TASK BRIEF
From the entries below, return exactly the lines beginning at the one that contains "- Version control (.gitignore ready)" and ending at the one that contains "- game.js (functionality moved to modules)", both of them included, and only those lines.

MATERIAL FOR THIS EXERCISE
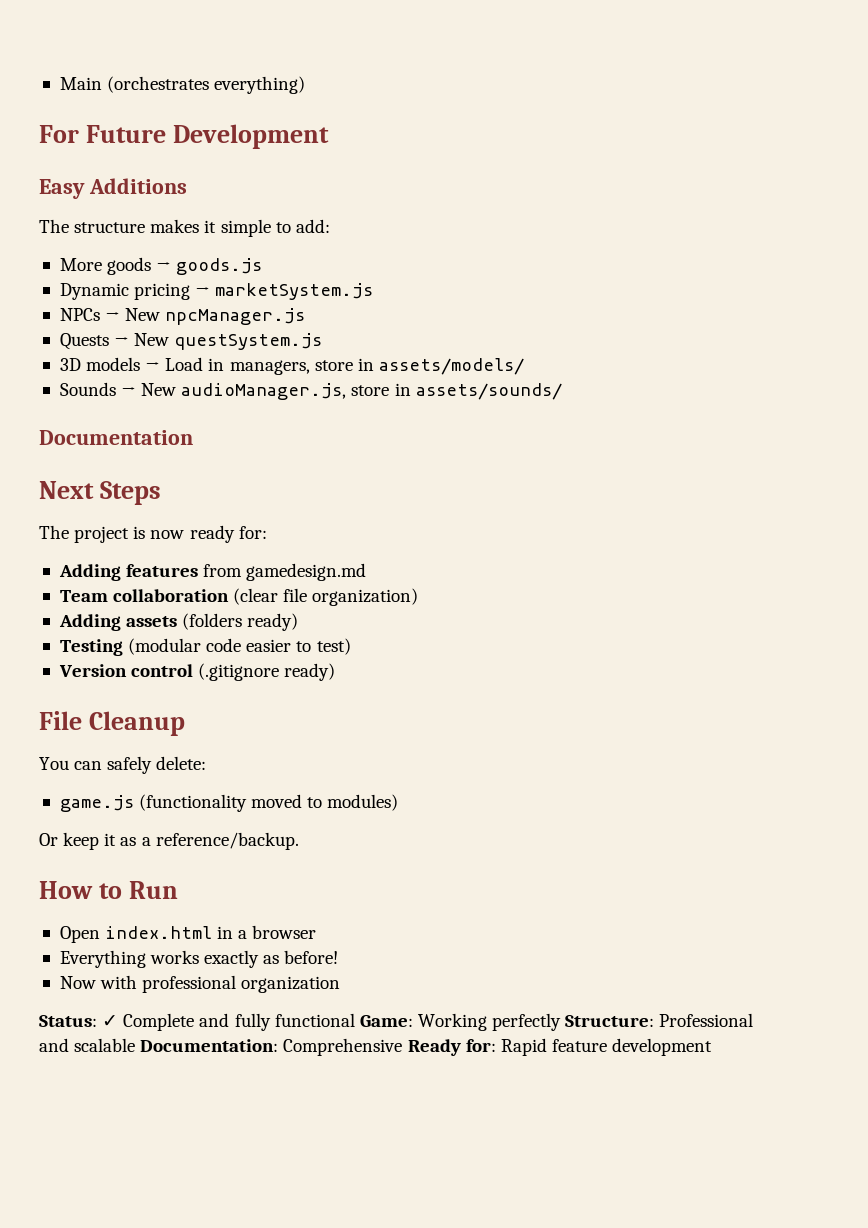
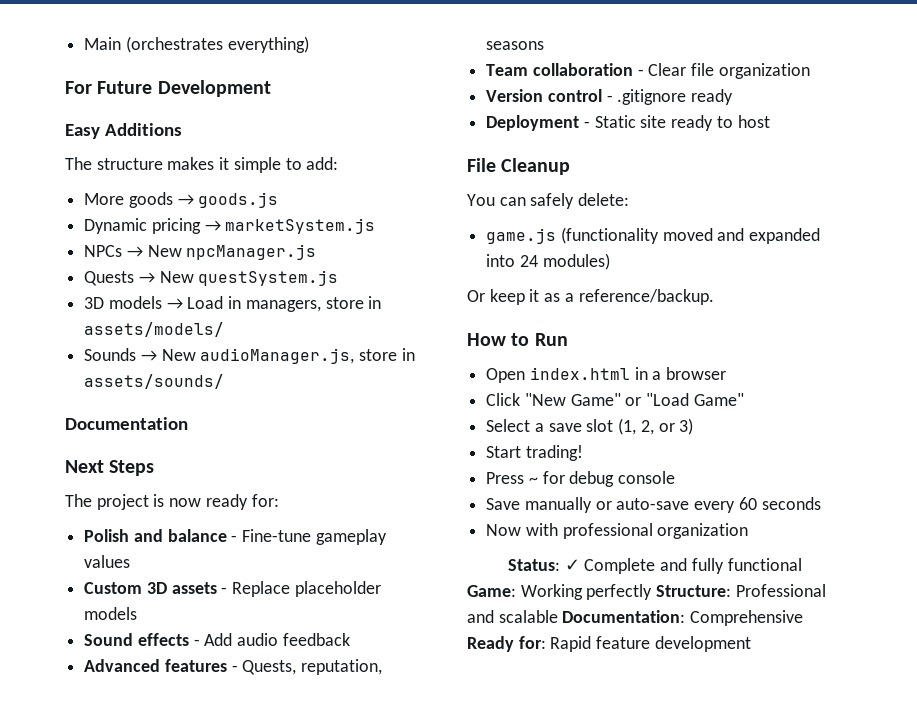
- Adding features from gamedesign.md
- Team collaboration (clear file organization)
- Adding assets (folders ready)
- Testing (modular code easier to test)
- Version control (.gitignore ready)
+ Polish and balance - Fine-tune gameplay values
+ Custom 3D assets - Replace placeholder models
+ Sound effects - Add audio feedback
+ Advanced features - Quests, reputation, seasons
+ Team collaboration - Clear file organization
+ Version control - .gitignore ready
+ Deployment - Static site ready to host
- game.js (functionality moved to modules)
+ game.js (functionality moved and expanded into 24 modules)
- Everything works exactly as before!
+ Click "New Game" or "Load Game"
+ Select a save slot (1, 2, or 3)
+ Start trading!
+ Press ~ for debug console
+ Save manually or auto-save every 60 seconds

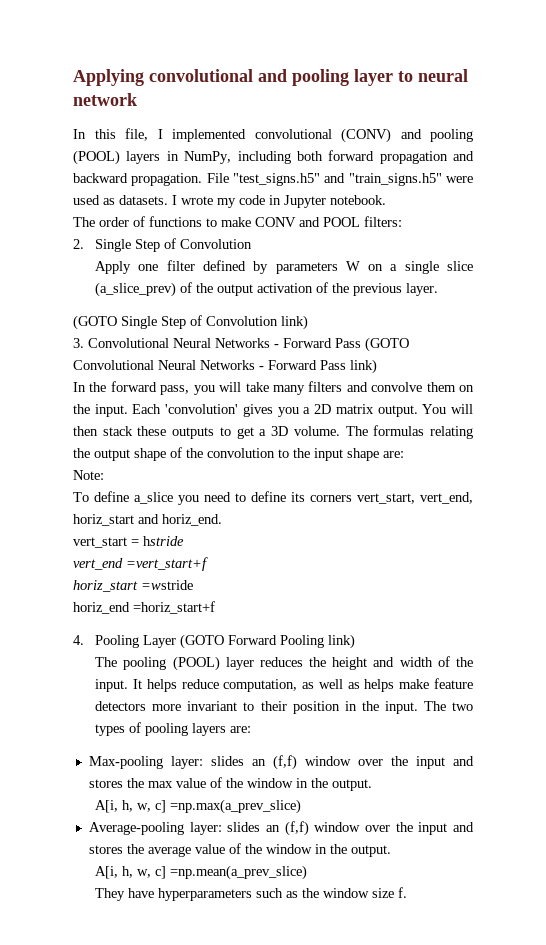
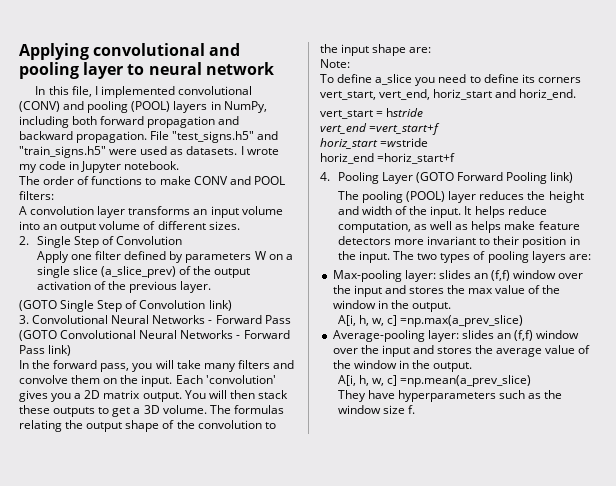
+ A convolution layer transforms an input volume into an output volume of different sizes.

FINISHED TASK
- Version control (.gitignore ready)
+ Polish and balance - Fine-tune gameplay values
+ Custom 3D assets - Replace placeholder models
+ Sound effects - Add audio feedback
+ Advanced features - Quests, reputation, seasons
+ Team collaboration - Clear file organization
+ Version control - .gitignore ready
+ Deployment - Static site ready to host
- game.js (functionality moved to modules)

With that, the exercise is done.